Tool Governance and Permission Rules
- Only approved tools may be used; permissions are scoped per task.
- Secrets must live in a vault; never hard-coded or logged.
- All API calls require auditing and must be reversible if possible.
- Production changes require explicit approval gates.
Code Construction Rules
- Write modular, testable CI/CD steps with clear input/output contracts.
- Validate schemas, configurations, and deployments before execution.
- Avoid duplicating logic across steps; prefer reusable templates.
- Ensure deterministic builds and reproducible artifacts.

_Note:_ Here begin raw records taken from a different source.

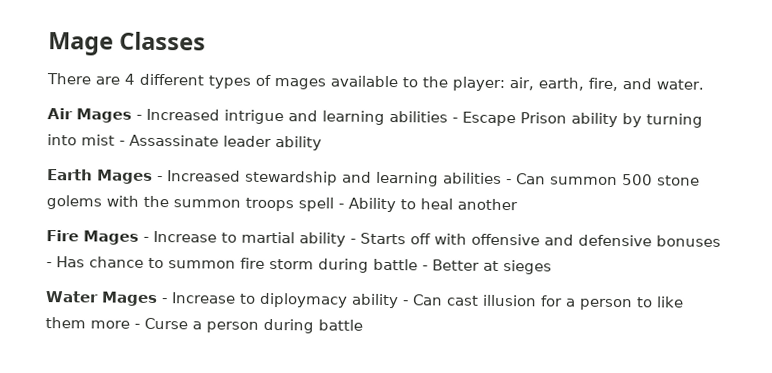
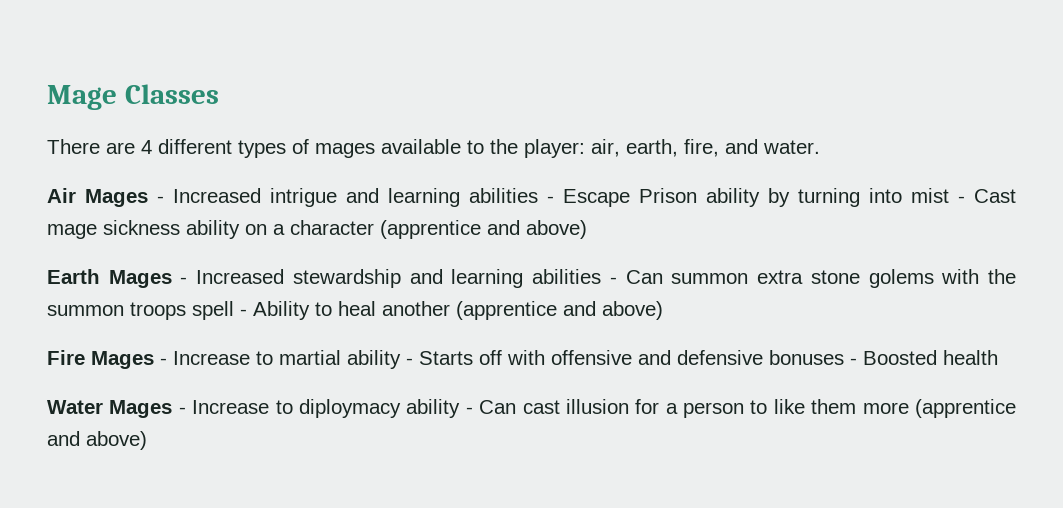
[129,134,322,151] Assassinate leader ability -> [974,189,1016,203] [47,220,587,239] Cast mage sickness ability on a character (apprentice and above)
[622,174,653,186] 500 -> [757,270,804,284] extra
(518, 204) none -> [456,301,663,320] (apprentice and above)
[56,256,552,275] Has chance to summon fire storm during battle - Better at sieges -> [863,350,998,365] Boosted health
[134,317,363,334] - Curse a person during battle -> [915,399,1017,418] [47,431,147,450] (apprentice and above)

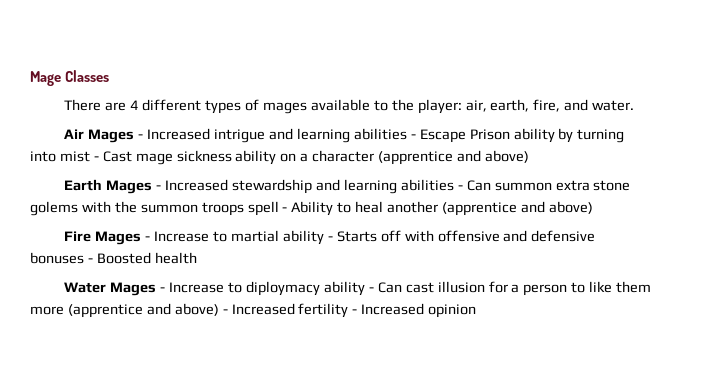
(147, 440) none -> [222,303,477,318] - Increased fertility - Increased opinion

Security and Production Rules
- Operate in a least-privilege model; rotate credentials and use vaults.
- Protect secrets; do not embed in code or logs.
- Audit all access and changes to production systems.
Testing Checklist
- Unit tests for individual steps and deterministic outputs.
- Integration tests across the CI/CD toolchain and mocked services.
- End-to-end tests in a staging environment with rollback checks.
Common Mistakes to Avoid
- Skipping gates; deploying without proper tests and approvals.
- Hiding context drift or memory updates outside the AGENTS.md templates.
- Allowing unmanaged secrets or hard-coded credentials.
- Failing to document handoffs and decisions for future audits.
Related implementation resources: AI Use Case for Sales Pipeline Reviews and Deal Risk Scoring and AI Use Case for Corporate Event Managers Using Slack To Orchestrate Day-Of Venue Tasks Across Multi-Department Teams.
FAQ
What is AGENTS.md Template for CI/CD?
It provides a concrete operating manual for AI coding agents to govern a CI/CD pipeline and multi-agent orchestration.
Who uses this template?
Developers, platform teams, and engineering leaders implementing AI-driven CI/CD workflows.
How are handoffs enforced?
The Orchestrator enforces handoffs through explicit criteria, gates, and documented state between Planner, Implementer, Reviewer, and Tester.
How are secrets and production credentials managed?
Secrets live in a vault, are rotated per policy, and are never logged or embedded in code.
What happens if a deployment fails?
Automatic rollback to the last known-good state when possible, with an auditable post-mortem.